Central Bucks West H.S. Cancels Football Season After Hazing Reports

David Weitzel, superintendent of the school district, canceled the team's remaining two games and suspended all the coaches after hazing was uncovered.

The superintendent of the Central Bucks School District announced Thursday that the remainder of Central Bucks West High School’s football season has been canceled. The decision to cancel the rest of the season, Superintendent David Weitzel wrote, came after reports of hazing on the team, including rookies being forced to grab other players genitals. C.B. West was supposed to play rival C.B. East tonight in its homecoming game.

Other players were reportedly involved in waterboarding, per police, but the process was not quite the same as the torture: Players had towels draped over their head and were then lead into the shower.

“Appropriate team-building activities cannot be permitted to spiral out of control and become hazing,” Weitzel wrote. “As educators, we must do what is right for all of our students, who deserve to be treated with dignity and with respect.”

Central Bucks West has a storied football tradition. It won four state championships in the 1990s. The current coach of the Cleveland Browns, Mike Pettine Jr., is the son of the longtime West coach. Though the team has not been as good since the school district split again in 2005 and Central Bucks South opened, it still draws crowds and has been viewed as a strong program.
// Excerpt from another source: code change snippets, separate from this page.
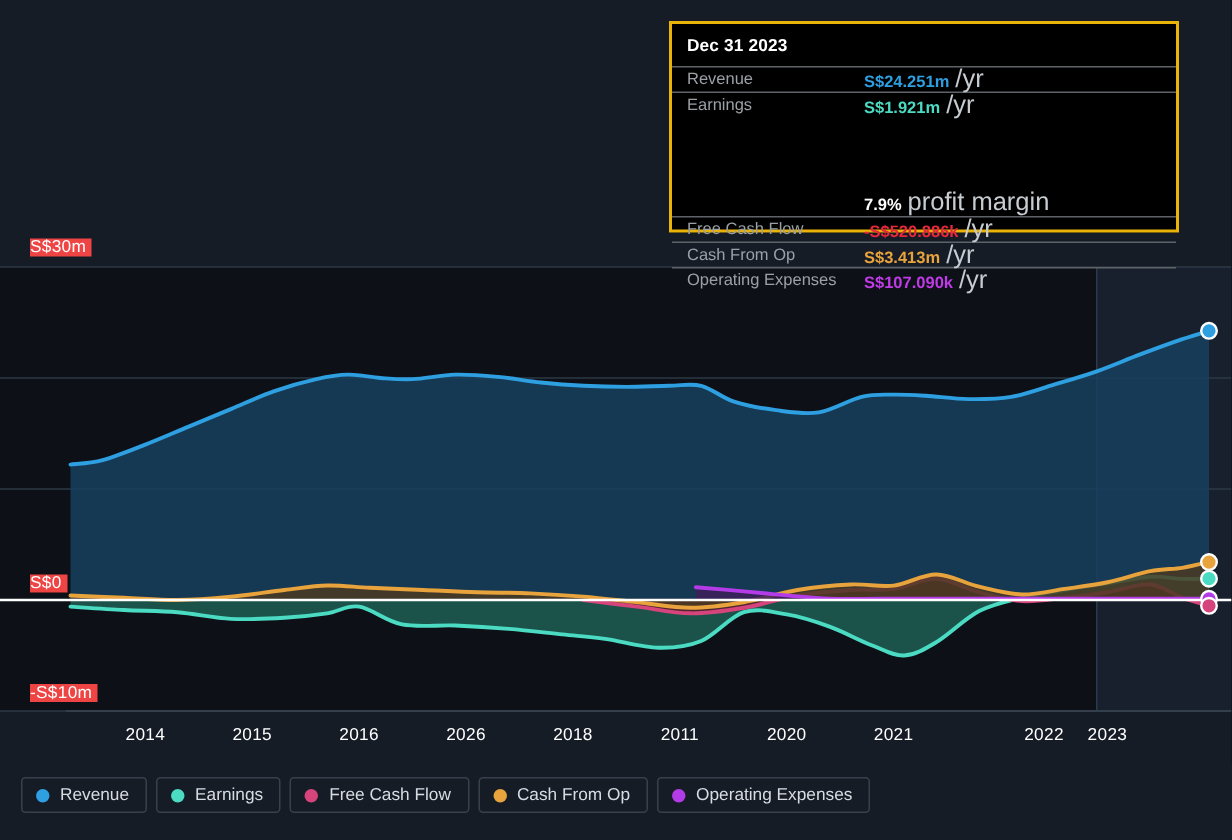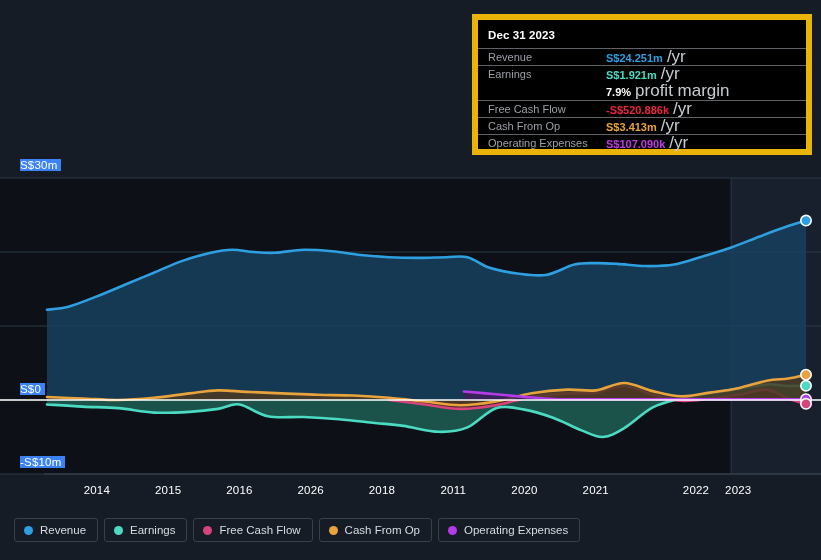"Dec 31 2023" .tooltip { border: 6px solid #eab308 -> 2px solid #eab308; left: 472px -> 446px }
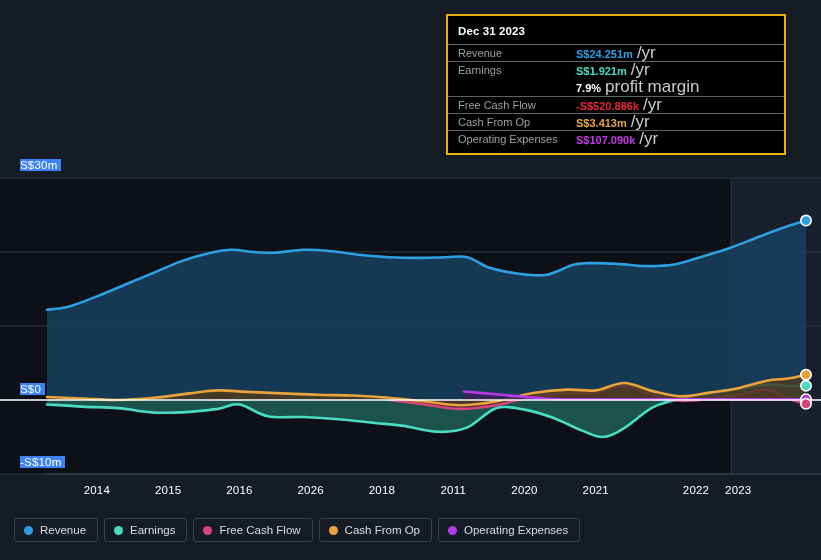"7.9% profit margin" .tt-row.noline { margin-top: none -> 48px }
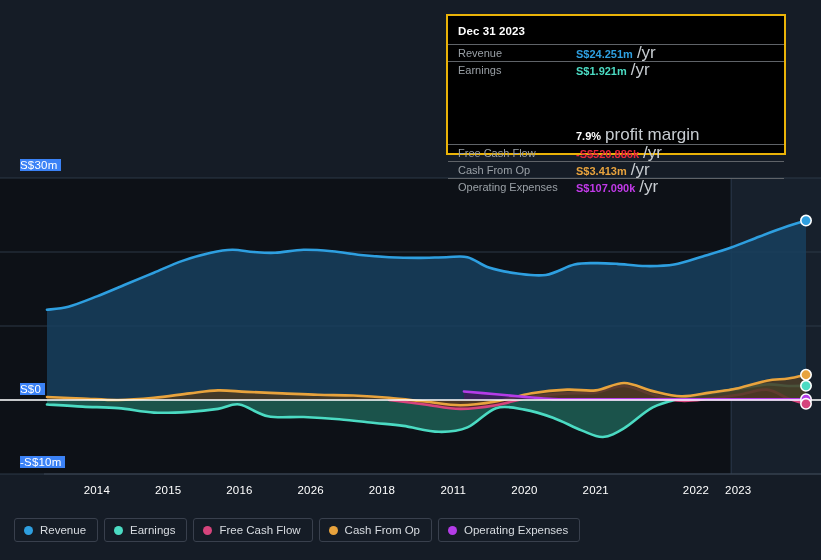"S$30m" .ylab { background: #3b82f6 -> #ef4444 }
“But most importantly, a town may have lost a pretty good chunk of its identity and its legacy,” Kevin Cooney wrote in today’s Intelligencer. “Doylestown had three imports that people knew about nationally — James Michener, Pink and CB West football.” The elder Pettine called the scandal “a kick in the gut.”

The district suspended all members of the varsity and junior varsity coaching staffs. Weitzel blamed the coaching staff for a “failure… to properly supervise activities.”

“I offer my sincere apologies to any member of the football program who was subjected to the demeaning actions of fellow players who should have served as role models,” Weitzel wrote.